Segment Open

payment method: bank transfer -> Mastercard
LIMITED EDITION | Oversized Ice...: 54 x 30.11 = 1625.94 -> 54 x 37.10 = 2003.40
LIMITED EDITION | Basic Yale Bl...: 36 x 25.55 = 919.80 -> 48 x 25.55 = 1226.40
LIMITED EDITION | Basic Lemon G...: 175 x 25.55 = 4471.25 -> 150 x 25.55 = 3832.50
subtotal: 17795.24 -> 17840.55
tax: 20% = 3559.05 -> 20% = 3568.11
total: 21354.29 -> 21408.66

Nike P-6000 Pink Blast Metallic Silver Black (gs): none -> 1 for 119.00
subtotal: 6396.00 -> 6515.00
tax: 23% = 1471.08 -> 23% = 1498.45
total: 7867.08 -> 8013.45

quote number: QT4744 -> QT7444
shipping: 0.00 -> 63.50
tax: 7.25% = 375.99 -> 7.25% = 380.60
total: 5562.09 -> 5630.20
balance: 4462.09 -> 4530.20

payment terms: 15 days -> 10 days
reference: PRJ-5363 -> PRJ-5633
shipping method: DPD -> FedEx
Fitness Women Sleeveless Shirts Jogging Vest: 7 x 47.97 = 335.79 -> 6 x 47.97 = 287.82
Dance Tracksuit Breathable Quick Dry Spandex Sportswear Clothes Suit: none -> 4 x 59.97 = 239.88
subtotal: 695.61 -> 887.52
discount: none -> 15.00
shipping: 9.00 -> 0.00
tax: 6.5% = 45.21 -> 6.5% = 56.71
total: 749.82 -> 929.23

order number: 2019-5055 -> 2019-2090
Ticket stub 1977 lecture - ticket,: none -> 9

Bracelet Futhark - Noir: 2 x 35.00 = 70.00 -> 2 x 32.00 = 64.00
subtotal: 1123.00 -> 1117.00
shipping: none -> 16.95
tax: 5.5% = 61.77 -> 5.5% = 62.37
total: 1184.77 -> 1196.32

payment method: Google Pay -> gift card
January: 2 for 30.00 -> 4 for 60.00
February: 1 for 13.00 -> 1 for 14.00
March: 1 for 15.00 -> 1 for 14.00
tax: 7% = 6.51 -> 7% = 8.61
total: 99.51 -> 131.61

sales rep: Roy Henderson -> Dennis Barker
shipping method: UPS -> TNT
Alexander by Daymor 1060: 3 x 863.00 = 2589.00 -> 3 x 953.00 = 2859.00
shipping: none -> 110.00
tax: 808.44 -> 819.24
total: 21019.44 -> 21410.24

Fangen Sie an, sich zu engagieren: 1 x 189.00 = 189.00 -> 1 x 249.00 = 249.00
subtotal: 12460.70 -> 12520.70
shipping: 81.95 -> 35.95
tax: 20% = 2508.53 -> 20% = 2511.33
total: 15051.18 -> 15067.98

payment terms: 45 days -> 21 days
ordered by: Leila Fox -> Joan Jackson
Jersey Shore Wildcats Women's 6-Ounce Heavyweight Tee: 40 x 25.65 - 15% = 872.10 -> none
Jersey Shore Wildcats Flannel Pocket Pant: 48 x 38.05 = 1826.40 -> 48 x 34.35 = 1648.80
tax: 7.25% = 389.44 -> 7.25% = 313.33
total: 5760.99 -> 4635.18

Segment Closed

▸ Task to carry out: Lines from the one containing "Jersey Shore Wildcats Flannel" through the last line of the data above are the only output wanted; restate them exactly.

▸ Solution below:
Jersey Shore Wildcats Flannel Pocket Pant: 48 x 38.05 = 1826.40 -> 48 x 34.35 = 1648.80
tax: 7.25% = 389.44 -> 7.25% = 313.33
total: 5760.99 -> 4635.18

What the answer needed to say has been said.